=== Task prompt ===
Restate word for word the lines between the start of the material and the line with "Nike hypervenom phantom", keeping both of those ends and none of the pictures.

────────────────

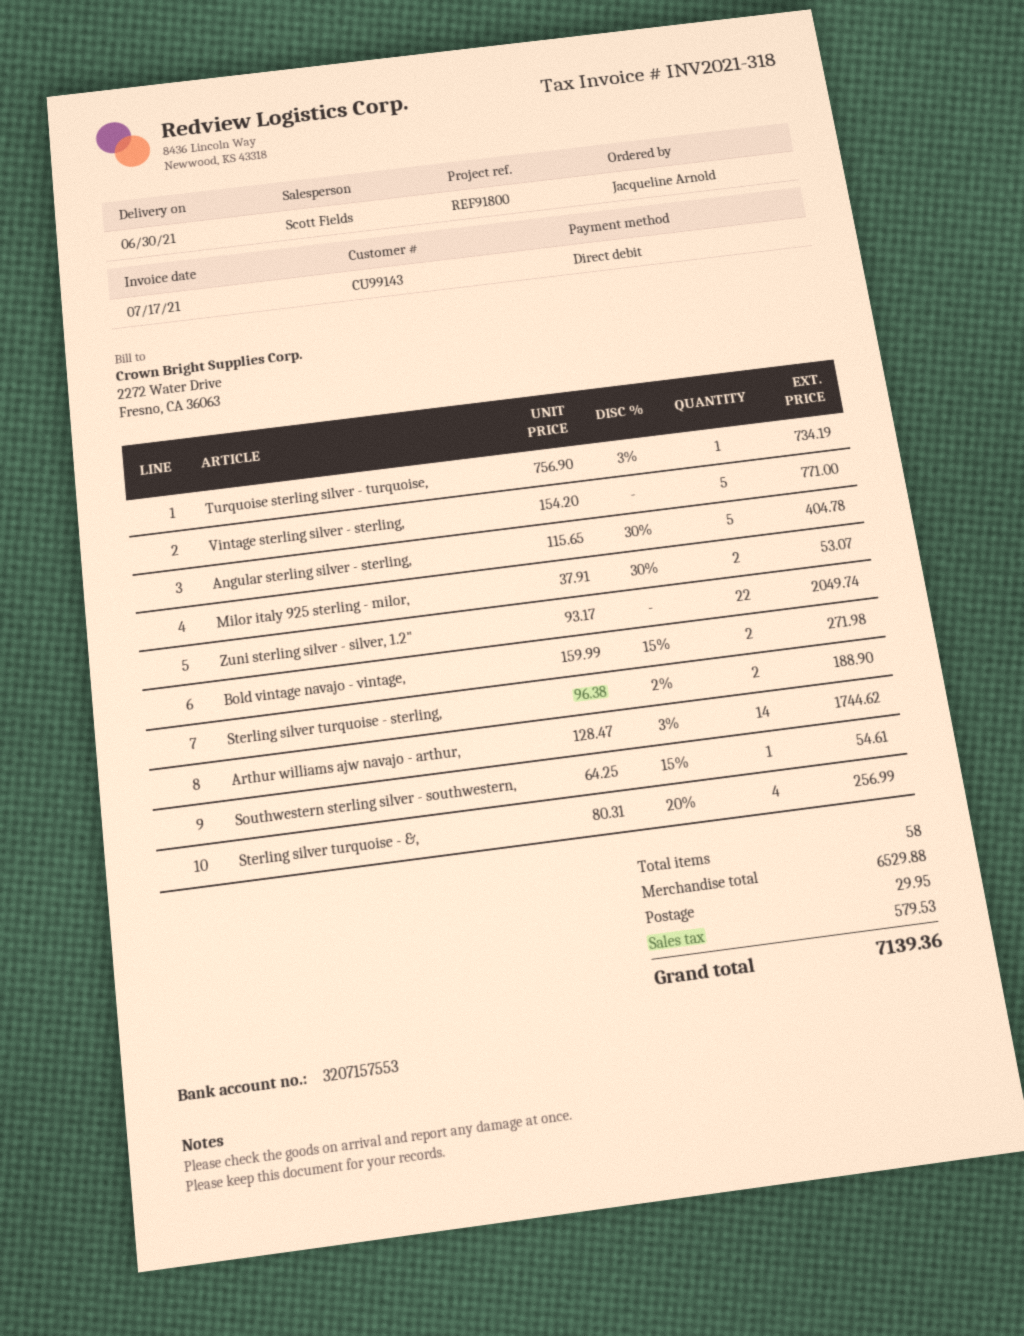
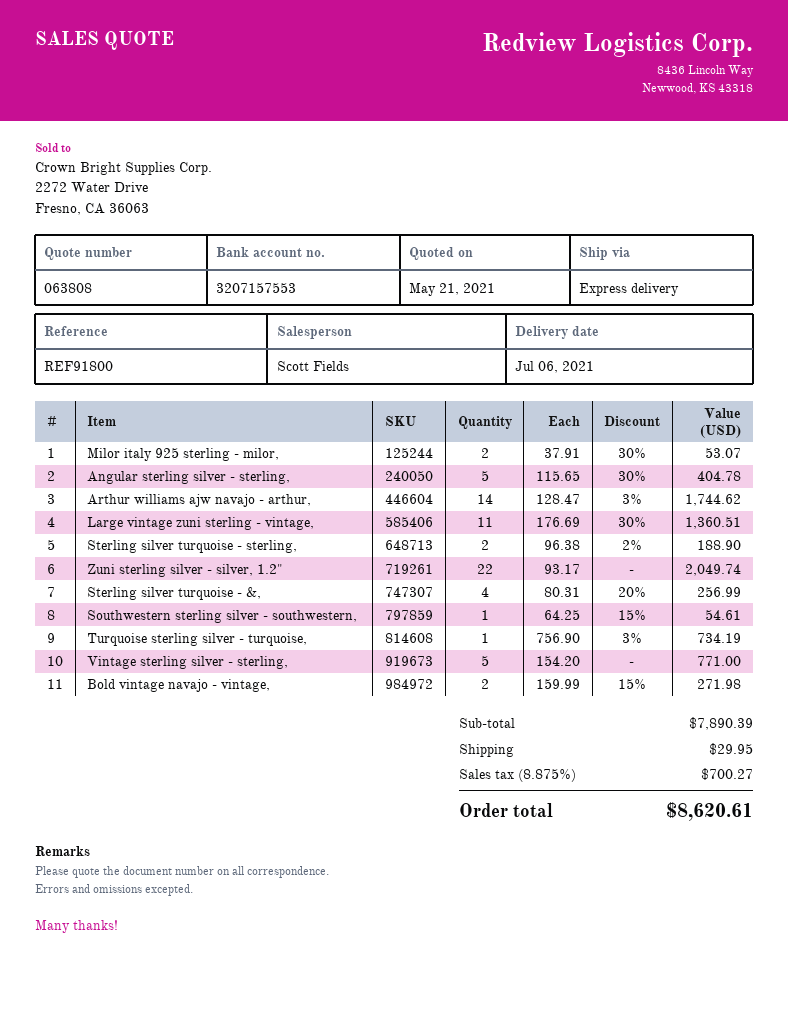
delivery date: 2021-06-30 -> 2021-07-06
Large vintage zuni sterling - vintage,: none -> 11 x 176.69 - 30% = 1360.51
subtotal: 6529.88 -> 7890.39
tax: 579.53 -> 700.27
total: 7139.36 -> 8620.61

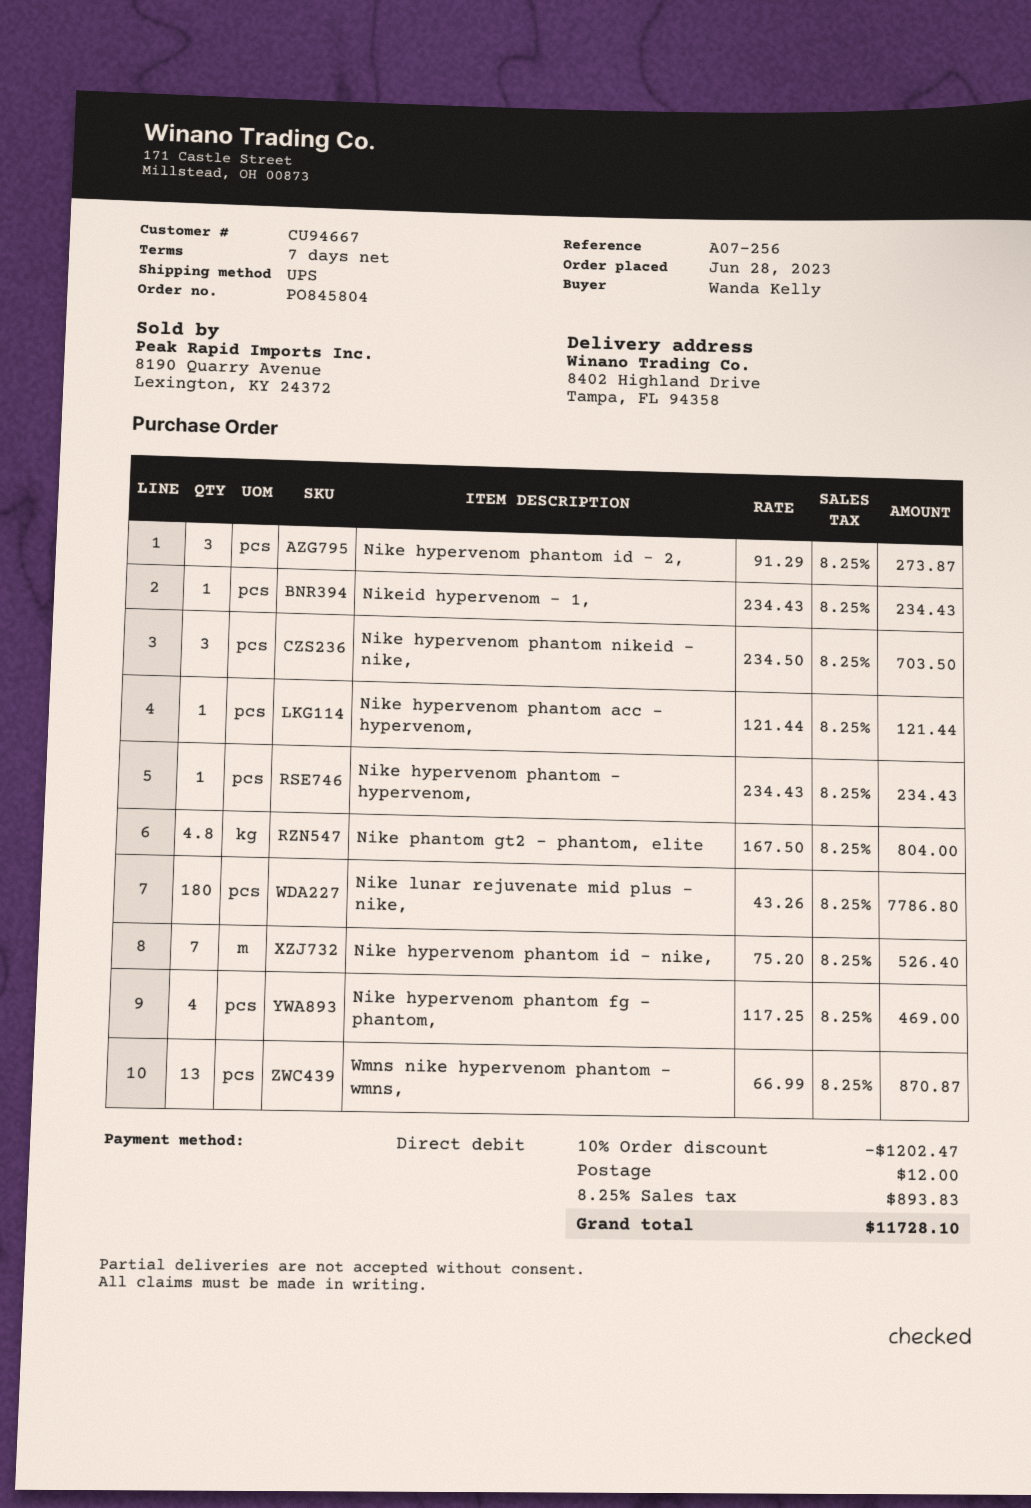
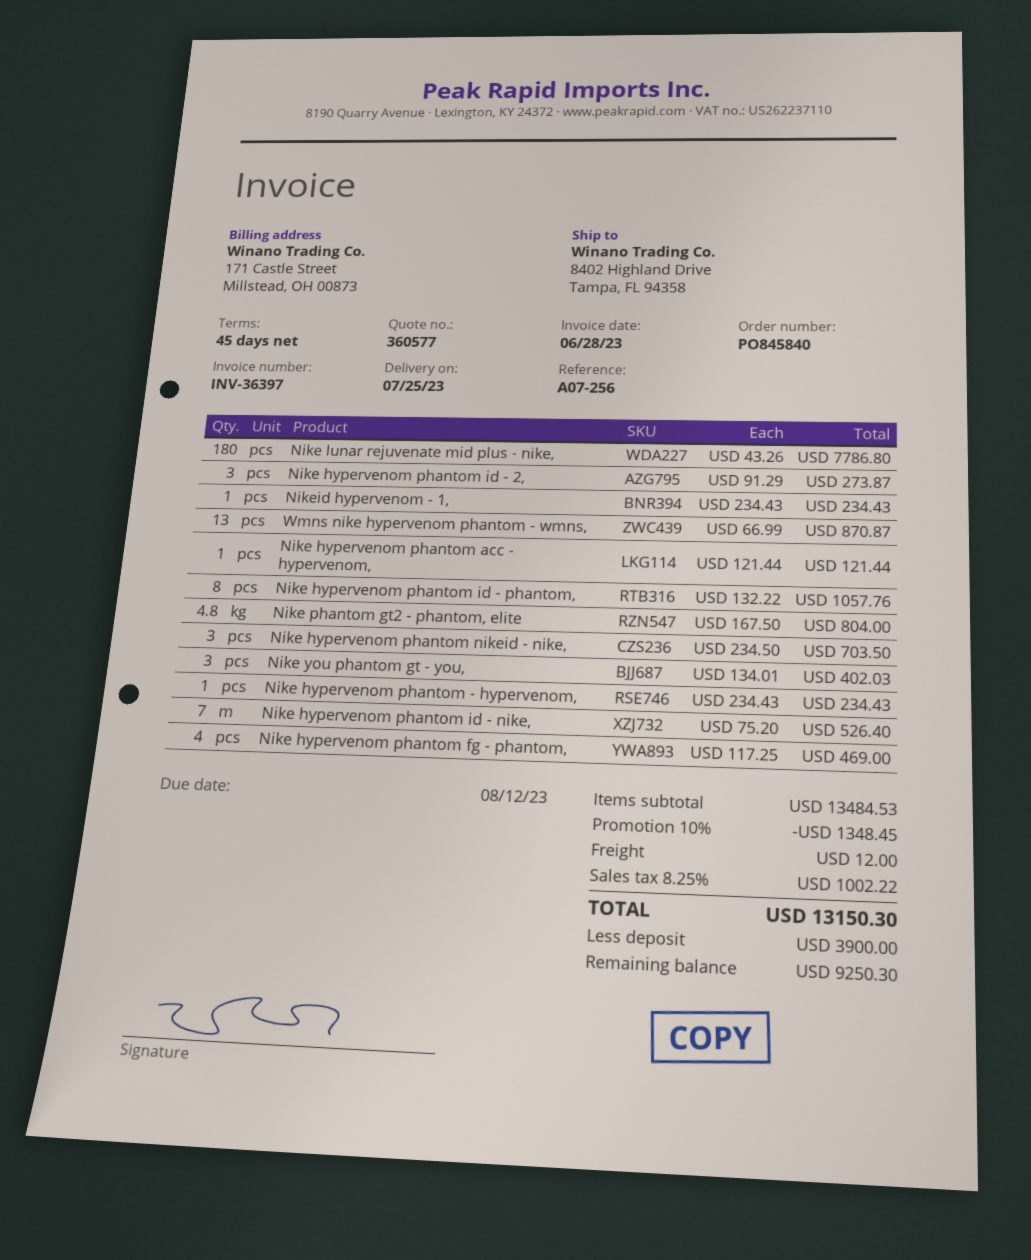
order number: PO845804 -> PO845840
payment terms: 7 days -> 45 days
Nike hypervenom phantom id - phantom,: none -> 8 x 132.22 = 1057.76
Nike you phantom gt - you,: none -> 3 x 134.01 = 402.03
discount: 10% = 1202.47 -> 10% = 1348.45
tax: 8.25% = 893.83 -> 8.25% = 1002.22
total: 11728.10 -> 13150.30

────────────────

=== Answer to this problem ===
delivery date: 2021-06-30 -> 2021-07-06
Large vintage zuni sterling - vintage,: none -> 11 x 176.69 - 30% = 1360.51
subtotal: 6529.88 -> 7890.39
tax: 579.53 -> 700.27
total: 7139.36 -> 8620.61

order number: PO845804 -> PO845840
payment terms: 7 days -> 45 days
Nike hypervenom phantom id - phantom,: none -> 8 x 132.22 = 1057.76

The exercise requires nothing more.